2. misurare la customer experience: analizzare aspetti qualitativi e comportamenti d’acquisto sulla base di indici quantitativi è un primo motivi per studiare una nuova esperienza d’acquisto un’esperienza d’acquisto efficace che lo farà tornare anche dopo le feste; il tasso di conversione, ad esempio, è un valido indice per sondare la customer experience.


Leggi anche: Il tasso di conversione misura la customer experience


3. studiare i comportamenti d’acquisto dei consumatori: questo permette di capire quali sono i clienti che contribuiscono maggiormente al fatturato, quali sono i clienti abituali e chi invece non torna più. In questo modo, sarà possibile mettere in atto una strategia di marketing ad hoc per ognuna di queste tipologie di consumatore. Tutto ciò è reso possibile grazie all’analisi RFM ossia un modello statistico che basa le proprie analisi su tre fattori: la frequenza degli acquisti di ogni singolo consumatore, il valore medio speso nei loro acquisti e la vicinanza temporale tra gli acquisti.

4. analizzare il sentiment sul web: tracciare i comportamenti dei consumatori aiuta a giocare d’anticipo, predicendo le scelte e le preferenze d’acquisto delle persone. Con la sentiment analysis si riesce a misurare la brand perception attraverso lo studio delle opinioni che i consumatori esprimono online in relazione ad alcuni prodotti o servizi. Di solito i metodi più usati sono la rilevazione delle keywords oppure l’affinità lessicale (assegnazione di emozioni positive o negative alle parole). Inoltre i social sono lo strumento preferenziale per dare visibilità ai retailers, raggiungere e interagire con i consumatori. Pagelever, Hootsuite e TweetStats sono solo alcuni esempi degli strumenti di analisi offerti dai social per monitorare costantemente il sentiment degli utenti.

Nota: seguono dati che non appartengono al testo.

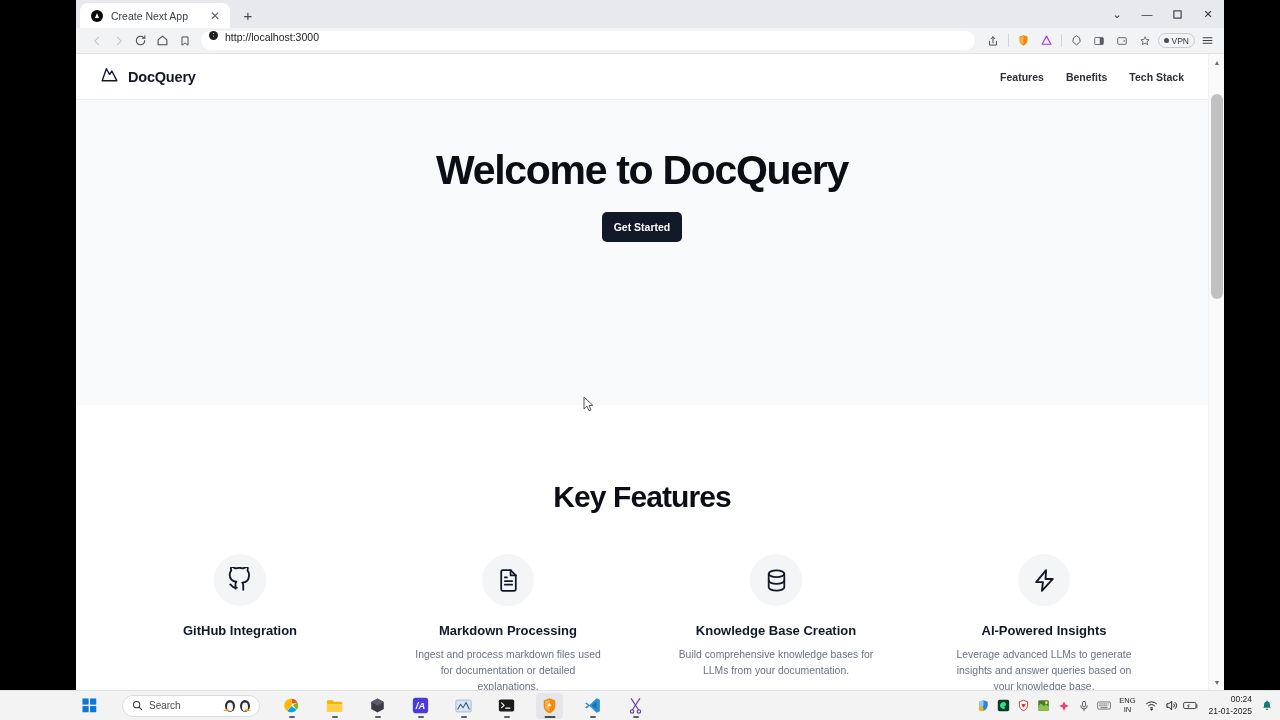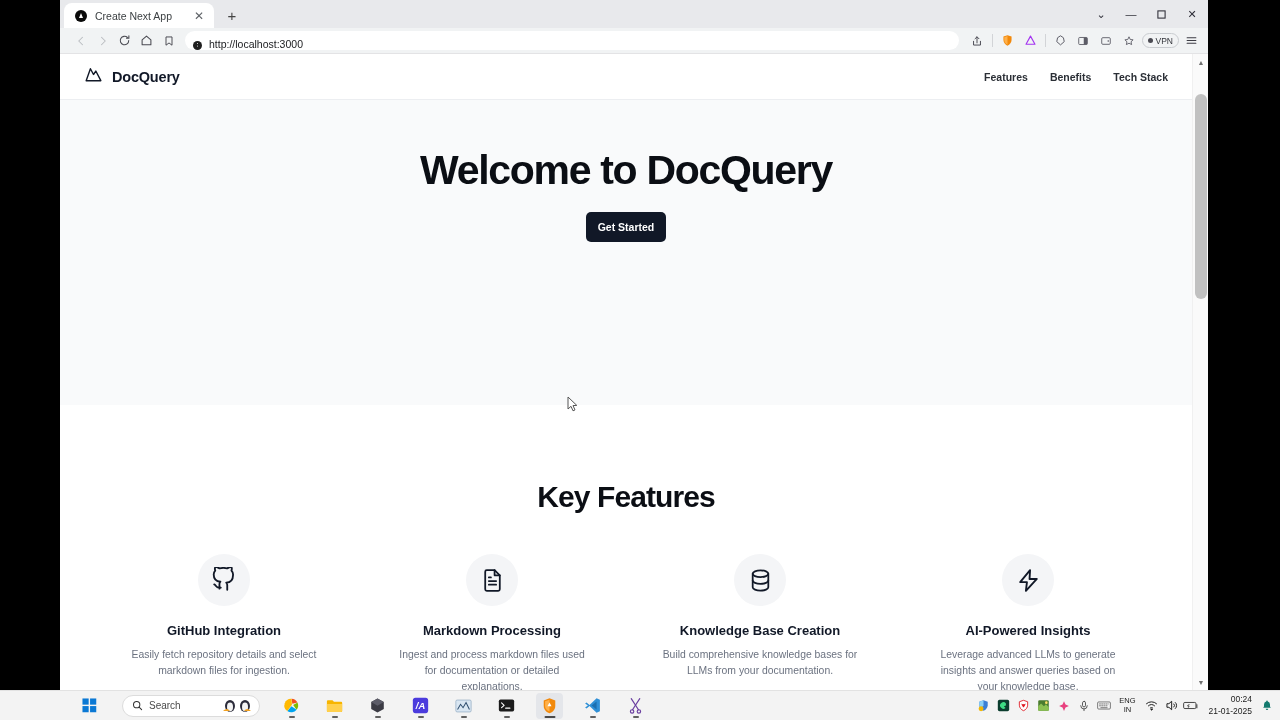--- a/index.html
+++ b/index.html
@@ -13,7 +13,7 @@
   
   #browser-window {
     position: absolute;
-    left: 60px; top: 0;
+    left: 76px; top: 0;
     width: 1148px; height: 690px;
     background: #fff;
     overflow: hidden;

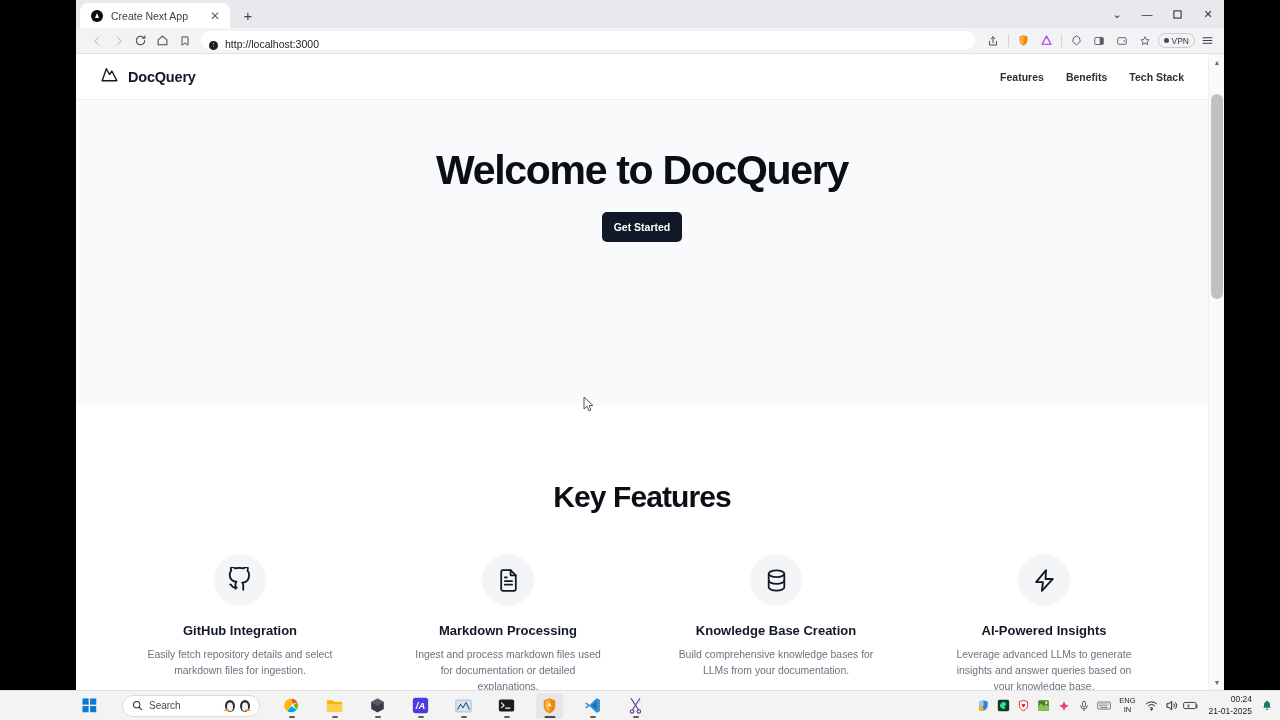--- a/index.html
+++ b/index.html
@@ -100,7 +100,7 @@
     height: 19px;
     background: #fff;
     border-radius: 10px;
-    display: flex; align-items: flex-end;
+    display: flex; align-items: flex-start;
     padding: 0 8px;
     margin: 0 7px 0 5px;
     gap: 7px;

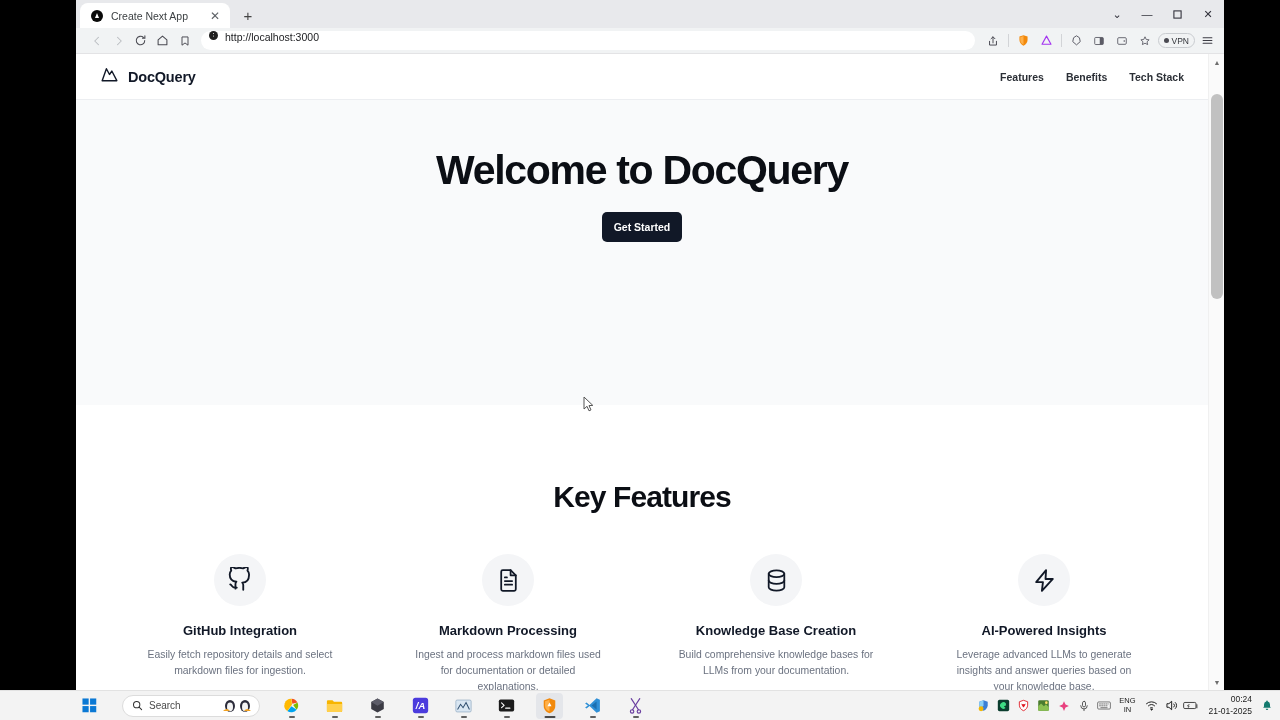--- a/index.html
+++ b/index.html
@@ -454,7 +454,6 @@
               </svg>
             </div>
             <div class="feature-title">GitHub Integration</div>
-            <div class="feature-desc">Easily fetch repository details and select markdown files for ingestion.</div>
           </div>
 
           <div class="feature-card">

I vostri buoni propositi per il 2018

Stando a questo quadro generale, i KPI confermano di essere la chiave di svolta per i retailers. La BI gioca un ruolo centrale in quanto è capace di identificare il problema nell’intera gestione dell’attività e di individuare le opportunità di miglioramento tenendo in considerazione i trend del mercato.

I vantaggi che si possono trarre da tutti questi strumenti di analisi non si limitano dunque soltanto al periodo del Natale. Se negli ultimi mesi dell’anno l’efficacia della BI emerge in maniera accattivante, il suo utilizzo costante e prolungato nel tempo la fa diventare quel quid che contraddistingue un retail di successo da un qualsiasi altro.
I KPI non sono soltanto l’ancora salvatrice dalle mancate performance o riparatrice delle perdite causate dalle svendite periodiche. Il controllo dell’andamento degli indici è un’attività proficua se svolta 365 giorni all’anno.
Partire da Natale per iniziare bene l’anno nuovo, ecco quale deve essere il vostro proposito per la fine di questo 2017.